Milton Leon "Mickey" Herskowitz (born April 4, 1933) is an American journalist and biographer. He has written more than 50 books and has published autobiographies with several athletes. He was a sportswriter and columnist for the Houston Post and the Houston Chronicle, and a former ghost writer for George W. Bush.

==Early life==
He was born to Herbert S. and Sarah Rheva Herskowitz. Herskowitz's father was born in Illinois, the son of immigrants from Czechoslovakia who relocated to El Paso, Texas in 1910. His mother was born in Saint John, New Brunswick in 1904, but who later lived in Matamoras, Mexico before relocating to Texas. She met and married Herbert there in 1930. He had an older sister named Phyllis Florence Herskowitz. Herskowitz is of Jewish descent.

==Writing==
After writing sports articles and a column for years, he attended the 1972 Summer Olympics in Munich, Germany, where he met television sportscaster Howard Cosell, who had just signed a contract for his biography. He asked Herskowitz to ghostwrite it for him. After agreeing to write The Camera Never Blinks with Dan Rather, other projects were delayed because of the "pressure" to finish the Rather book.

He has authored over 50 books, many of them jointly written autobiographies of famous Americans in politics, sports and media (including Gene Autry, Nolan Ryan, Paul “Bear” Bryant, George Allen, Tom Kite, John Connally and Prescott Bush), and others ghostwritten autobiographies of celebrities in similar fields (including Dan Rather, Mickey Mantle, Howard Cosell, Bette Davis, Shirley Jones, Marty Ingels and Gene Tierney).

===A Charge to Keep===
Herskowitz held many meetings with the then-Texas Governor George W. Bush in preparation for an upcoming project, and soon struck a deal with Bush in 1999 about a ghost-written autobiography, a book which was eventually titled A Charge to Keep. The contract that both parties signed ensured the proceeds would be split between the two. The publisher of the book was William Morrow and Company. Herskowitz was given unprecedented access to Bush and met him around 20 times to discuss the project. Work on the autobiography began in May 1999, and within two months Herskowitz had completed all chapters, and submitted ten. Herskowitz was replaced after Bush's handlers decided that the candidate's views and life experiences were not being cast in a sufficiently positive light.

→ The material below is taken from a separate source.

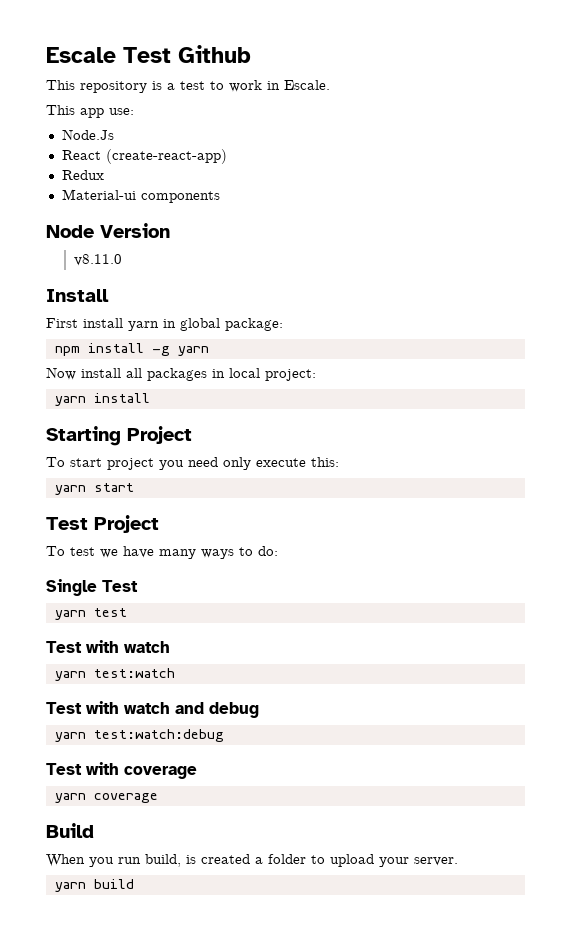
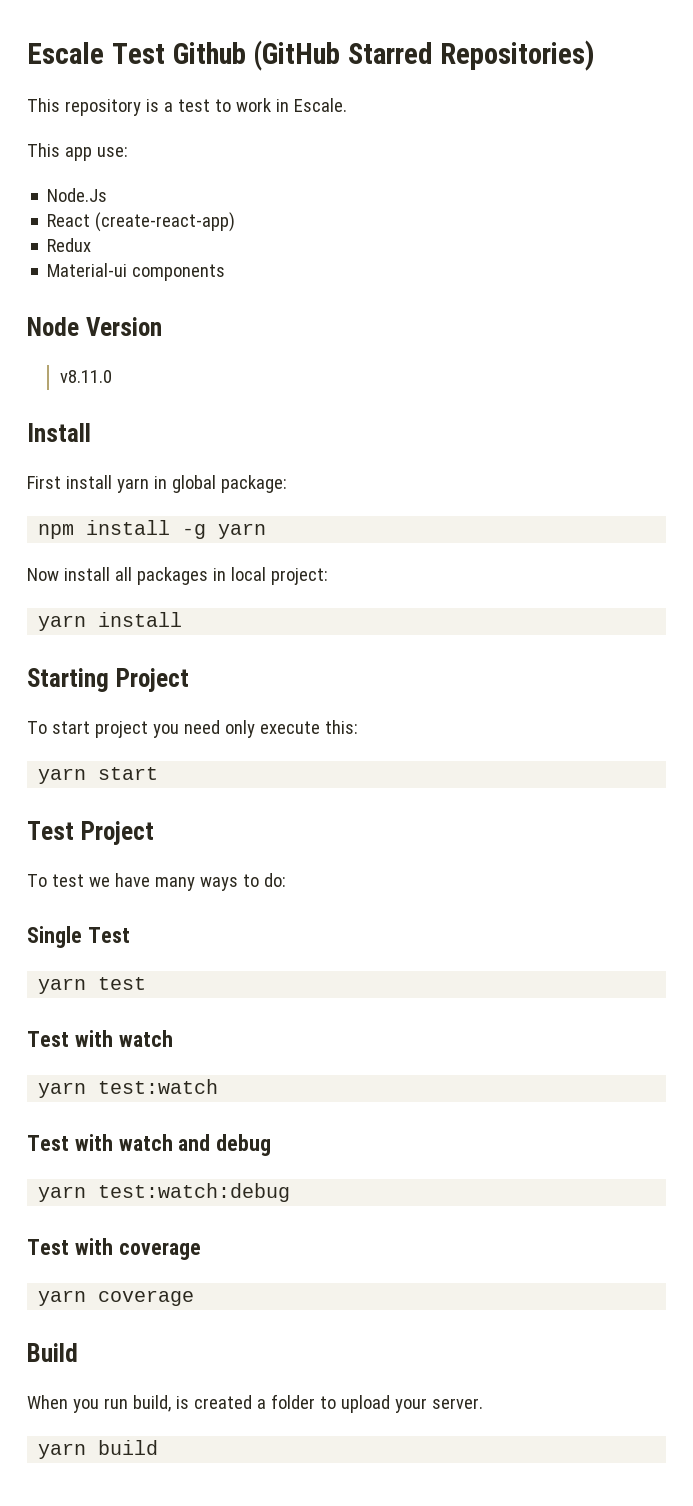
(251, 54) none -> [253,40,596,71] (GitHub Starred Repositories)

Herskowitz once said of his former employer: "He thought of himself as a superior, more modern politician than his father and [the elder Bush’s close adviser and friend] Jim Baker. He told me, ‘[My father] could have done anything [during the Gulf War]. He could have invaded Switzerland. If I had that political capital, I would have taken Iraq."

==Other==
In response to Astroturf replacing the natural grass inside the Astrodome, Herskowitz commented, "Now Houston has the only ballpark in the major leagues with its own built-in, infield fly."

In 1972, Herskowitz covered the tragedy at the Munich Olympics. He was inducted into the Texas Baseball Hall of Fame in 1997, and was the 3rd annual recipient of the Jimmy Wynn "Toy Cannon Award" in 2006, for community service.

He was known for his occasional series "Letters from Lefty" about a mythical southpaw pitcher for the lowly Houston Colt .45s. He was hapless, only getting through an inning by the miraculous fielding plays of his team or simply pure luck. Lefty's style of writing was self-effacing and his ability backed it up. The best of these columns were compiled into a book that was popular locally in Houston. Herskowitz covered the first game in 1962 played by the Colt .45s, who later became the Houston Astros.